In the two years since the war in Afghanistan, opium production has soared 19-fold and become the major source of the world's heroin. Much of the profit will support warlords and the Taliban. And in Paktika and Zabul, two religiously conservative parts of Afghanistan, the number of children going to school has plummeted as poor security has closed nearly all schools there.

..An analyst in the U.S. intelligence community, who seeks to direct more attention to the way narco-trafficking is destabilizing the region, says that Afghanistan now accounts for 75 percent of the poppies grown for narcotics worldwide.

"The issue is not a high priority for the Bush administration," he said.


So if the Bush regime is so concerned about eradicating drugs why aren't they eliminating the source of 75% of the world's heroin supply? It's not like it would be hard to find. They've already bombed the entire country into rubble and the poppies are practically the only crops growing.

The answer is they don't really want to win this war folks, they just want to keep using your tax dollars to wage it.




HOMELAND AUTHORITIES

Looking back within our own borders, the temptation of easy drug war money continues to seduce our police departments. I feel badly for the honest cops whose reputations become tainted by the betrayals of their co-workers, but with apologies to Howard, I think they have to be reported.

In New York, Narcotics officers are transferred on charges of overtime abuses.

Facing charges that they cheated the police department of thousands of dollars in overtime pay, 24 detectives and six sergeants have been transferred from the department's Brooklyn South narcotics unit.

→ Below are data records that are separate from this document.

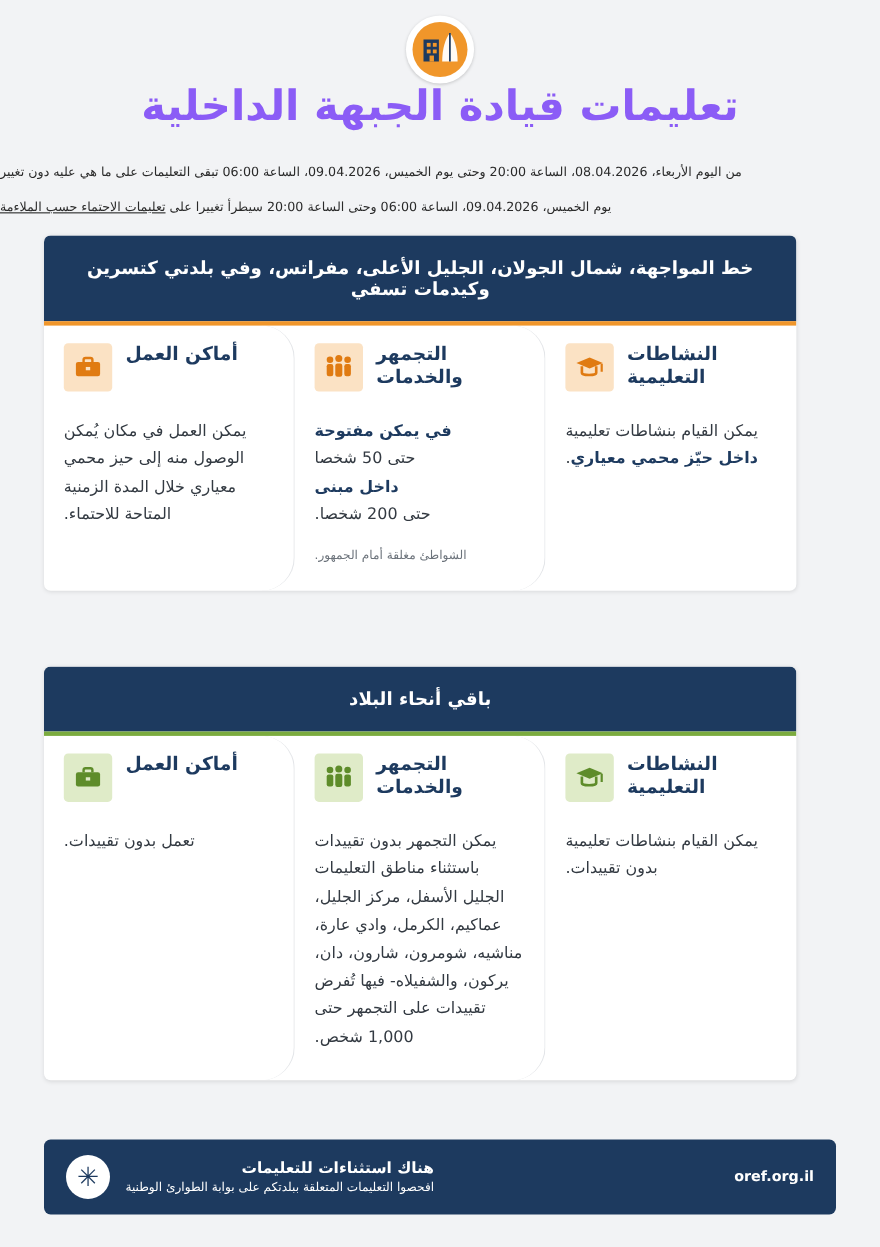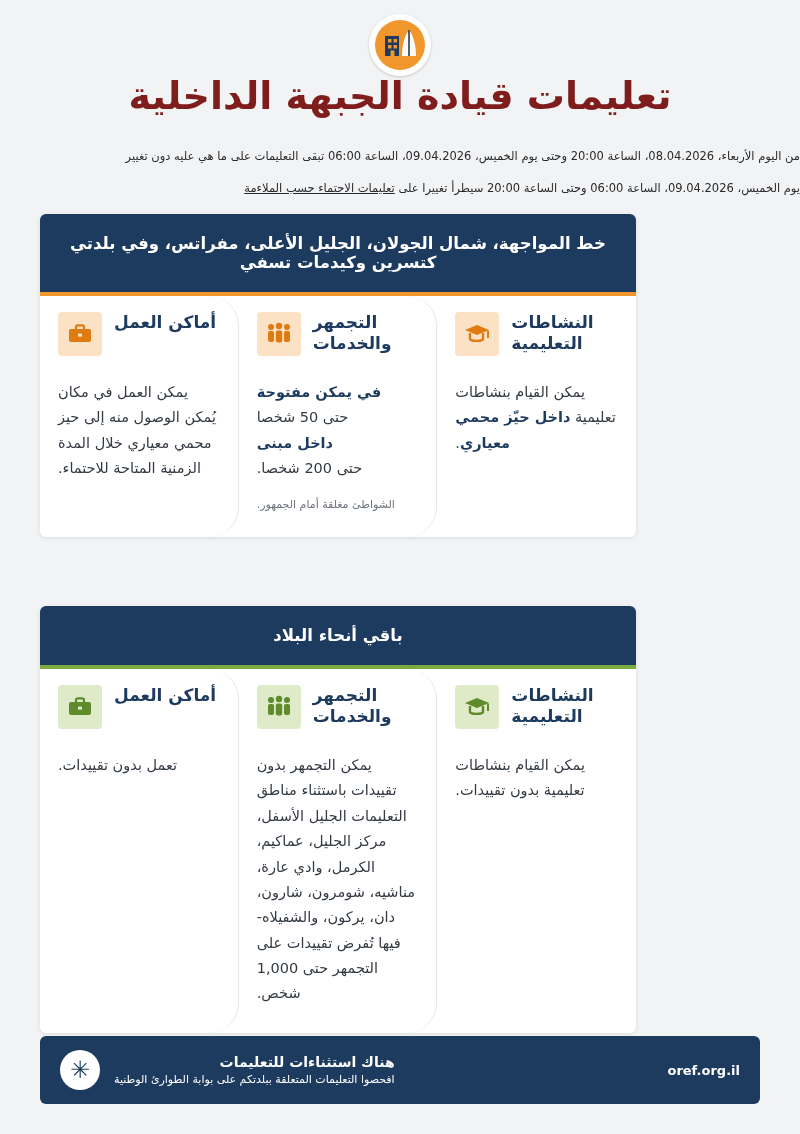"تعليمات قيادة الجبهة الداخلية" .main-title { color: #7f1d1d -> #8b5cf6 }
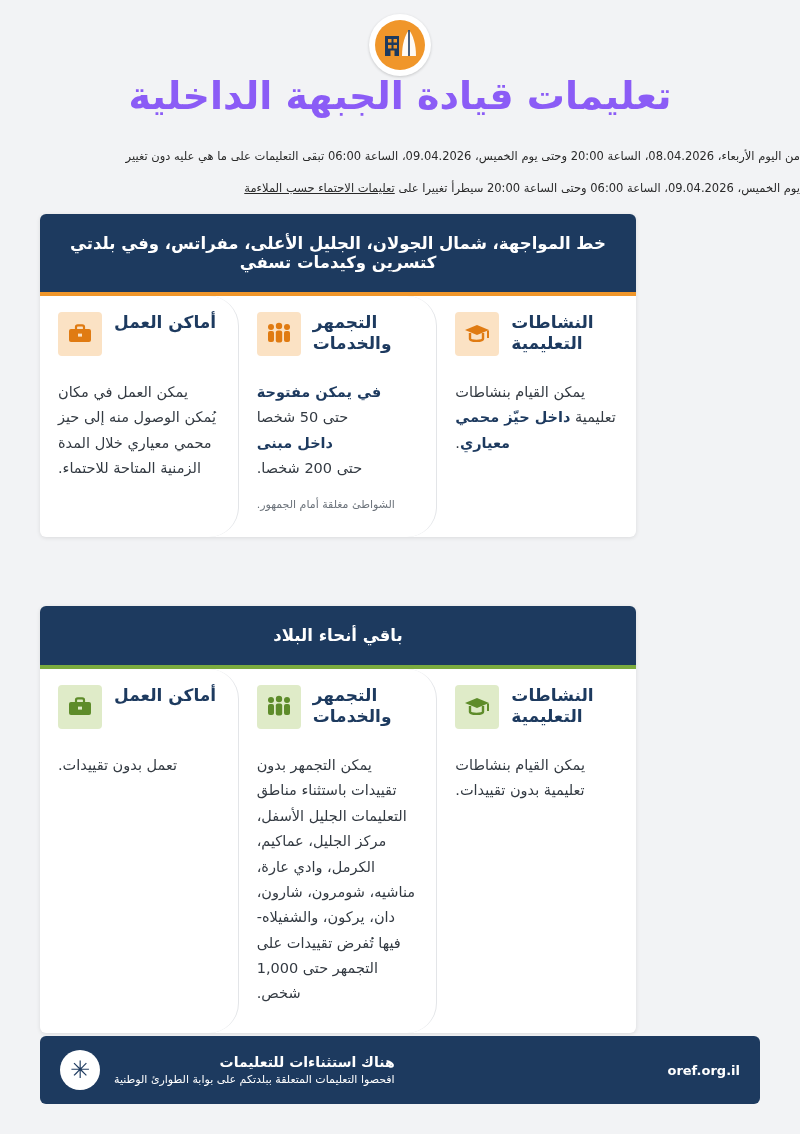"من اليوم الأربعاء، 08.04.2026، الساعة" .subline { text-align: right -> left }
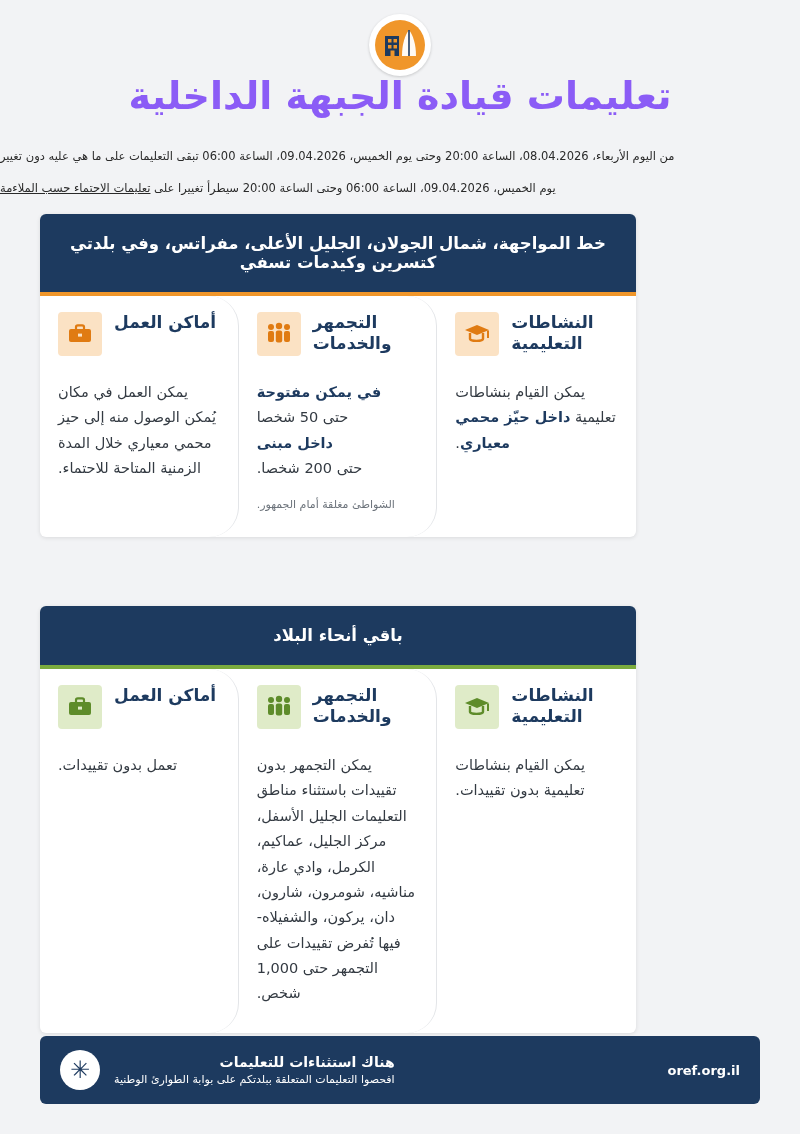"خط المواجهة، شمال الجولان، الجليل" .panel { width: 596px -> 684px }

...The 30 transferred officers reported between $45,000 to $50,000 in false overtime, O'Looney told The New York Times for the paper's Monday editions.


That would be your tax dollars being stolen in the name of the WODSU. They probably said they were doing surveillance on suspects.

* * * * *

Meanwhile, here in New England, recently deemed by drug czar John Walters to be the new gateway of heroin into the US, a report rips DEA enforcement efforts.

Three federal agents assigned to fight the drug trade in this port city mishandled evidence, lied to their bosses and were among the least efficient in the country, according to a report obtained by a Boston newspaper.

...The agents have been involuntarily transferred to the Mexican border and could not be reached for comment.


Interesting how these guys are never charged with fraud like civilian embezzlers, they are merely removed to undesirable assignments.




TELL IT LIKE IT IS

Last word goes to long time activist Mary Jane Borden who is inventing new language to frame this debate.

I'd like to introduce a new term into drug policy vernacular: chemical bigotry...the application of obstinate opinions, prejudices, and intolerance to those whose chemical profile appears one way versus those whose chemical profile appears another way.

Some might contend that chemical bigotry is justifiable because drugs themselves cause death and destruction. This might have a slight ring of truth if drug policies were evenly applied. But as a result of chemical bigotry, a substance like marijuana that is comparatively benign is banned while a substance like alcohol that is fairly dangerous is aggressively advertised. Further, since a regulated market approach to the distribution of what are now illegal drugs has never been tried, perhaps much of the death and destruction attributable to drugs actually finds its roots in drug prohibition. Bigotry will always try to prevent the introduction of new social policies.

The point is that we need to understand that what we really do in drug policy reform is fight bigotry. In doing so, we can develop better strategies and tactics to enable change. We may also find we have much in common with others who have fought in so many other ways to remove its shackles.